🤖 AI Summary
This work addresses the challenge of achieving both low bandwidth overhead and high inference performance when processing long video streams on edge devices. The authors propose the first edge-cloud collaborative framework for long-form video understanding: at the edge, raw video is distilled into compact visual features and semantic captions, which are then transmitted to the cloud; in the cloud, an entity graph and global visual context are constructed, and large models are activated on-demand during query time to perform heavy-weight reasoning. This architecture significantly reduces bandwidth consumption by 87.6% while preserving 99.2% of the accuracy achieved by a full cloud-based baseline on LVBench, thereby enabling efficient and highly accurate long video understanding.
📝 Abstract
Long, continuous video streams are an increasingly critical driver of multimedia intelligence.

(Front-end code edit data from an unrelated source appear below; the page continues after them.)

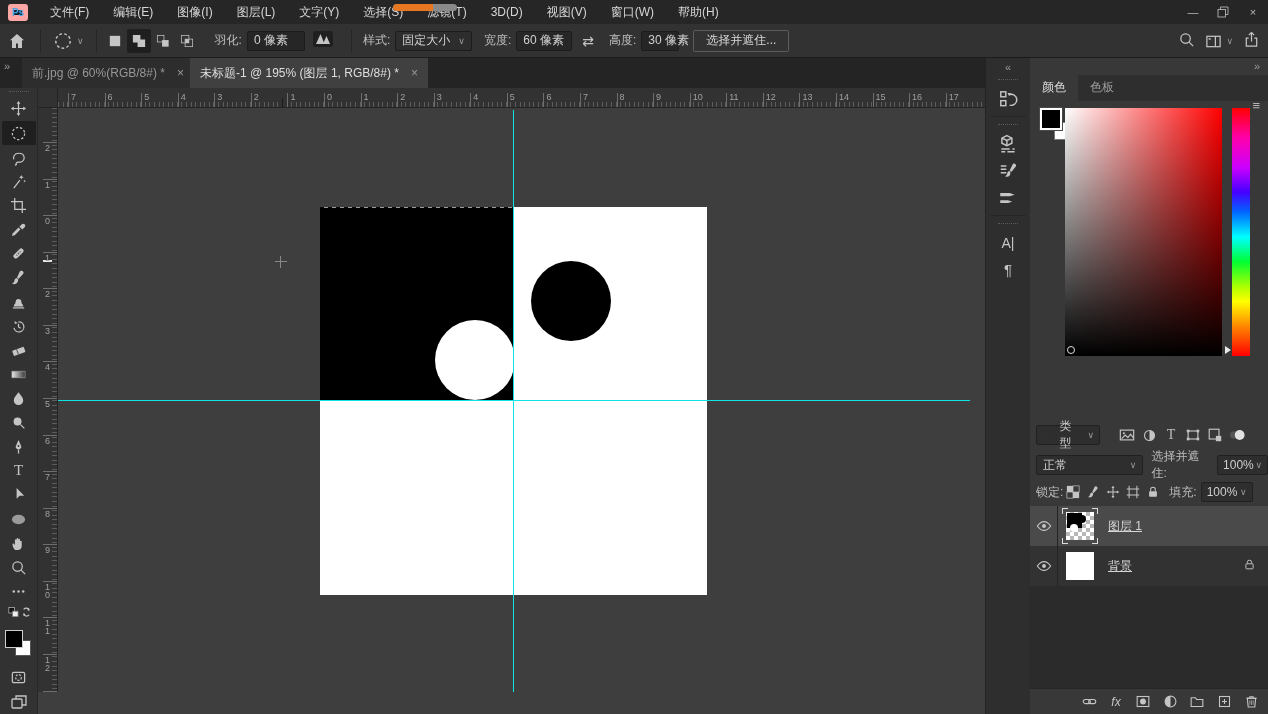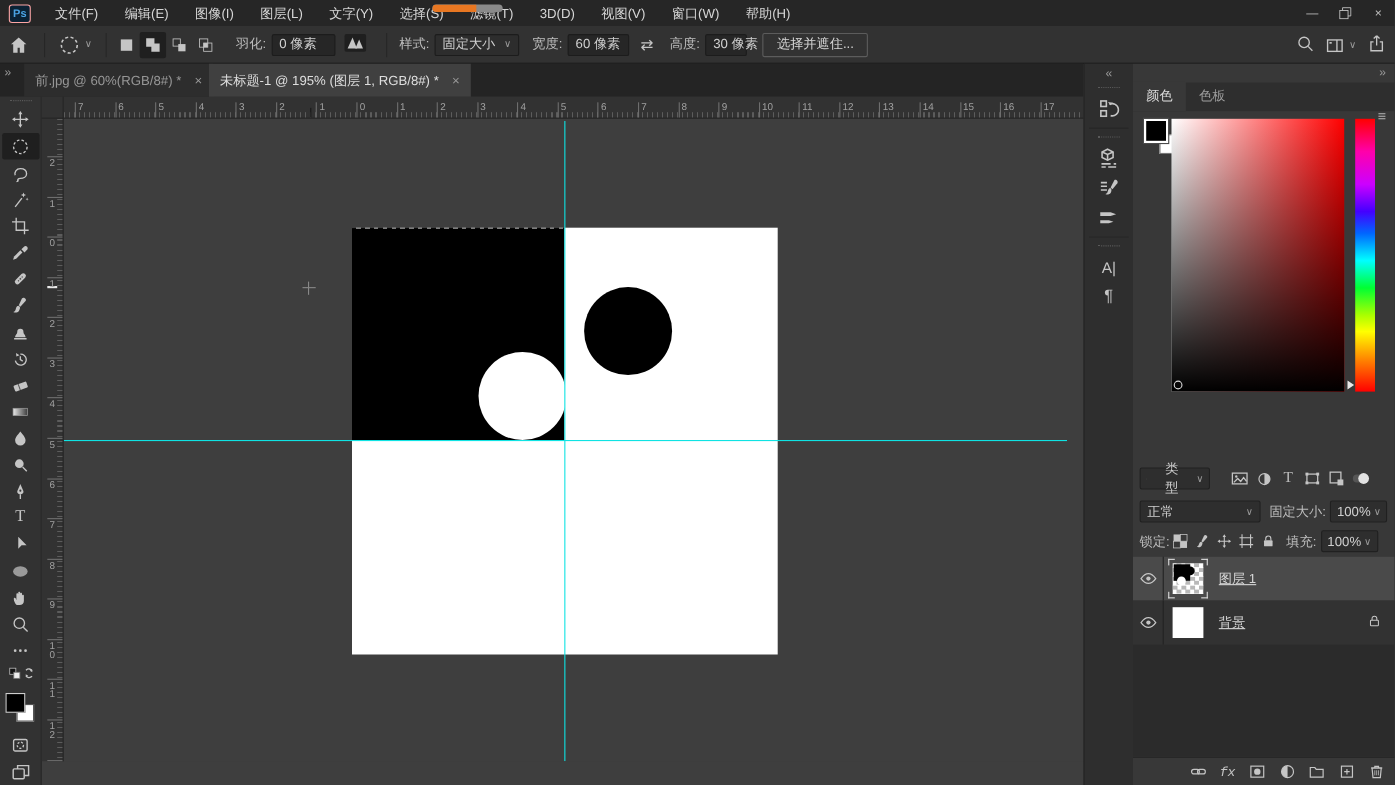--- a/index.html
+++ b/index.html
@@ -1,21 +1,21 @@
 <!DOCTYPE html>
 <html><head>
 <meta charset="utf-8">
 <style>
   html,body{margin:0;padding:0;background:#1e1e1e;}
   *{box-sizing:border-box;font-family:"Liberation Sans","DejaVu Sans",sans-serif;}
   #app{position:relative;width:1268px;height:714px;overflow:hidden;background:#3e3e3e;color:#cfcfcf;font-size:12px;user-select:none;}
   .abs{position:absolute;}
   
   #menubar{left:0;top:0;width:1268px;height:24px;background:#262626;display:flex;align-items:center;}
-  #pslogo{width:20px;height:17px;margin:0 10px 0 8px;border:1px solid #fca5a5;border-radius:3px;background:#0b2234;color:#4ba3e3;font-size:10px;font-weight:bold;display:flex;align-items:center;justify-content:center;}
+  #pslogo{width:20px;height:17px;margin:0 10px 0 8px;border:6px solid #fca5a5;border-radius:3px;background:#0b2234;color:#4ba3e3;font-size:10px;font-weight:bold;display:flex;align-items:center;justify-content:center;}
   .menu-item{padding:0 12px;line-height:24px;color:#d6d6d6;font-size:12px;white-space:nowrap;}
   #progress-pill{left:393px;top:4px;width:64px;height:7px;border-radius:4px;background:#8a8a8a;overflow:hidden;}
   #progress-fill{width:62%;height:100%;background:#e87722;border-radius:4px 0 0 4px;}
   #winctl{position:absolute;right:0;top:0;height:24px;display:flex;}
   .wbtn{width:30px;height:24px;display:flex;align-items:center;justify-content:center;color:#bbb;font-size:11px;}
   #optionsbar{left:0;top:24px;width:1268px;height:34px;background:#323232;border-bottom:1px solid #1c1c1c;display:flex;align-items:center;}
   .sep{width:1px;height:22px;background:#262626;margin:0 6px;}
   .optlabel{color:#bdbdbd;margin:0 5px;white-space:nowrap;}
   .optfield{height:20px;background:#262626;border:1px solid #1c1c1c;border-radius:2px;color:#d0d0d0;display:flex;align-items:center;padding:0 6px;white-space:nowrap;}
   .optdrop{height:20px;background:#2d2d2d;border:1px solid #1c1c1c;border-radius:2px;color:#d0d0d0;display:flex;align-items:center;gap:8px;padding:0 6px;white-space:nowrap;}
@@ -85,21 +85,21 @@
   #layerlist{position:absolute;left:0;top:448px;width:238px;height:182px;background:#2b2b2b;}
   .layerrow{position:absolute;left:0;width:238px;height:40px;display:flex;align-items:center;}
   .eyecell{width:28px;height:40px;display:flex;align-items:center;justify-content:center;border-right:1px solid #242424;}
   .thumbwrap{position:relative;width:32px;height:32px;margin-left:6px;}
   .checker{background-image:conic-gradient(#b8b8b8 25%,#fff 0 50%,#b8b8b8 0 75%,#fff 0);background-size:8px 8px;}
   .corner{position:absolute;width:6px;height:6px;border:1px solid #ddd;}
   .lname{margin-left:12px;font-size:12px;color:#d6d6d6;text-decoration:underline;}
   #layersbottom{position:absolute;left:0;top:630px;width:238px;height:26px;background:#383838;border-top:1px solid #262626;display:flex;align-items:center;justify-content:flex-end;gap:5px;padding-right:6px;}
   .lbicon{width:22px;height:20px;display:flex;align-items:center;justify-content:center;color:#bdbdbd;}
   .lockic{width:20px;height:20px;display:flex;align-items:center;justify-content:center;}
-  .ital{font-style:italic;font-size:12px;color:#c5c5c5;font-family:Liberation Mono, monospace;}
+  .ital{font-style:italic;font-size:12px;color:#c5c5c5;}
 </style>
 </head>
 <body>
 
 <div id="app">
 
   <div id="menubar" class="abs">
     <div id="pslogo">Ps</div>
     <div id="menu-items" style="display:flex">
         <span class="menu-item">文件(F)</span>
@@ -621,21 +621,21 @@
             <rect x="2" y="5" width="14" height="8" rx="4" fill="#555"></rect>
             <circle cx="13" cy="9" r="5.5" fill="#e2e2e2"></circle>
           </svg>
         </div>
     </div>
     <div class="lrow" style="top:394px;height:26px">
       <div class="ctl" style="margin-left:6px;width:110px;height:20px;padding:0 6px;justify-content:space-between">
         <span>正常</span>
         <span class="chev">∨</span>
       </div>
-      <span style="margin-left:8px;color:#bdbdbd">固定大小:</span>
+      <span style="margin-left:8px;color:#bdbdbd">选择并遮住:</span>
       <div class="ctl" style="margin-left:4px;width:52px;height:20px;padding:0 5px;justify-content:space-between">
         <span>100%</span>
         <span class="chev">∨</span>
       </div>
     </div>
     <div class="lrow" style="top:422px;height:24px">
       <span style="margin-left:6px;color:#bdbdbd">锁定:</span>
       <div class="lockic">
           <svg width="14" height="14" viewBox="0 0 16 16">
             <rect class="f" x="1" y="1" width="7" height="7"></rect>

Existing efforts often handle long videos with a sample-encode-reason approach using large models. However, they overlook a crucial deployment fact: the stream is often produced by computationally constrained devices. This forces an untenable compromise: cloud offloading unlocks strong reasoning but incurs prohibitive bandwidth overhead, while on-device processing remains limited by edge hardware capacity. Therefore, we propose CoVStream, the first edge-cloud collaborative framework for understanding long video streams. The edge node distills raw video streams into compact visual features and semantic captions for transmission to the cloud, minimizing bandwidth costs, while the cloud server integrates this data into an entity graph and global visual context, activating the heavy reasoning model only when a user query arrives. Experiments on VideoMME-Long, LVBench, and RTV-Bench show that CoVStream reduces bandwidth usage by 87.6% while retaining 99.2% of the cloud baseline accuracy on LVBench.